The Invention of the National Hero in Socialist Mongolia: Magsarzhav, Sükhbaatar, Choibalsan

Typhaine Cann

The Invention of the National Hero in Socialist Mongolia: Magsarzhav, Sükhbaatar, Choibalsan

(63rd Annual Meeting Ulaanbaatar, 2021)

The construction − and deconstruction− of “national heroes” as rallying points in the forging of national identities is a classical topic of humanities, which probably has acquired growing importance with the raise of post-colonial and post-socialist studies. The case of Mongolia has been explored by renowned academics. According to Chistopher Kaplonski who dedicated an entire chapter in his book Truth, History and Politics in Mongolia: The Memory of Heroes to the analysis of the cases of Genghis Khan and Sükhbaatar. Caroline Humphrey examined the case of the first Bogd Khaan in her article “Remembering an Enemy: the Bogd Khaan in Twentieth Century Mongolia”. As we will see, these authors focused on the potentially subversive character of such equivocal texts.

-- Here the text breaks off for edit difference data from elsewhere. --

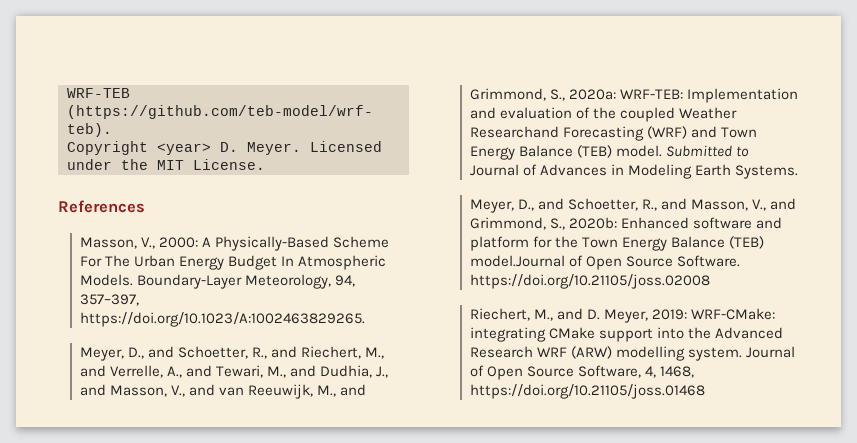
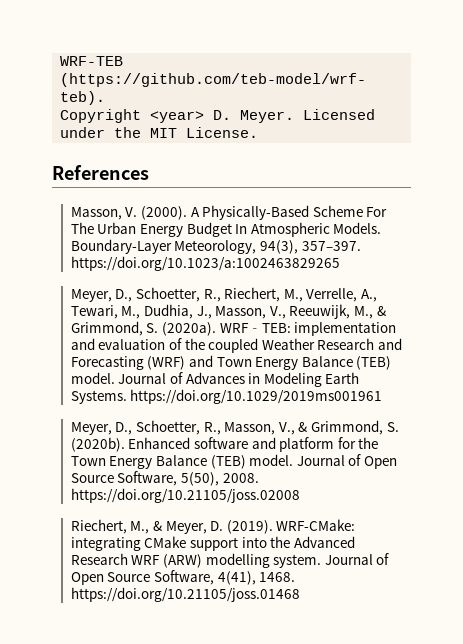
- Masson, V., 2000: A Physically-Based Scheme For The Urban Energy Budget In Atmospheric Models.
+ Masson, V. (2000). A Physically-Based Scheme For The Urban Energy Budget In Atmospheric Models.
- Boundary-Layer Meteorology, 94, 357–397, https://doi.org/10.1023/A:1002463829265.
- Meyer, D., and Schoetter, R., and Riechert, M., and Verrelle, A., and Tewari, M., and Dudhia, J., and Masson, V., and van Reeuwijk, M., and Grimmond, S., 2020a: WRF-TEB: Implementation and evaluation of the coupled Weather Researchand Forecasting (WRF) and Town Energy Balance (TEB) model.
+ Boundary-Layer Meteorology, 94(3), 357–397. https://doi.org/10.1023/a:1002463829265
+ Meyer, D., Schoetter, R., Riechert, M., Verrelle, A., Tewari, M., Dudhia, J., Masson, V., Reeuwijk, M., & Grimmond, S. (2020a). WRF‐TEB: implementation and evaluation of the coupled Weather Research and Forecasting (WRF) and Town Energy Balance (TEB) model.
- Submitted to Journal of Advances in Modeling Earth Systems.
- Meyer, D., and Schoetter, R., and Masson, V., and Grimmond, S., 2020b: Enhanced software and platform for the Town Energy Balance (TEB) model.Journal of Open Source Software. https://doi.org/10.21105/joss.02008
+ Journal of Advances in Modeling Earth Systems. https://doi.org/10.1029/2019ms001961
+ Meyer, D., Schoetter, R., Masson, V., & Grimmond, S. (2020b). Enhanced software and platform for the Town Energy Balance (TEB) model. Journal of Open Source Software, 5(50), 2008. https://doi.org/10.21105/joss.02008
- Riechert, M., and D. Meyer, 2019: WRF-CMake: integrating CMake support into the Advanced Research WRF (ARW) modelling system.
+ Riechert, M., & Meyer, D. (2019). WRF-CMake: integrating CMake support into the Advanced Research WRF (ARW) modelling system.
- Journal of Open Source Software, 4, 1468, https://doi.org/10.21105/joss.01468
+ Journal of Open Source Software, 4(41), 1468. https://doi.org/10.21105/joss.01468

This paper, which stands as a part of our research on the expression of Mongolian patriotism under the socialist regime, shall propose a comparative study of a corpus of modern historical novels, all of them written during the period concerned. These novels, as a common point, stage historical figures − namely Khatanbaatar Magsarzhav, Sükhbaatar and Choibalsan− either as main characters (Ikh Khuvi Zayaa for Magsarzhav, Tsagiin Salkhi for Sükhbaatar) or playing a “second role”. At first sight, it could be considered that they only stand as historical figures whose virtues were emphasized by state propaganda. Our purpose, however, will be to show that they often play the role of “awakeners of consciousness”. Discussing these topics an intriguing question arises: can we go a bit further by attempting to show that they also endorse some more general moral virtues, rooted deeply in popular consciousness? If so, could not they act as “exemplars” (in the sense in which C. Humphrey uses the term), and hence serve as expressing a largely acknowledged representation of what it means to “be a Mongol”, transcending the State doxa?

This paper is an attempt to contribute to the reflection on the discourses of remembrance, their production, but perhaps moreover on their inescapable ambiguity.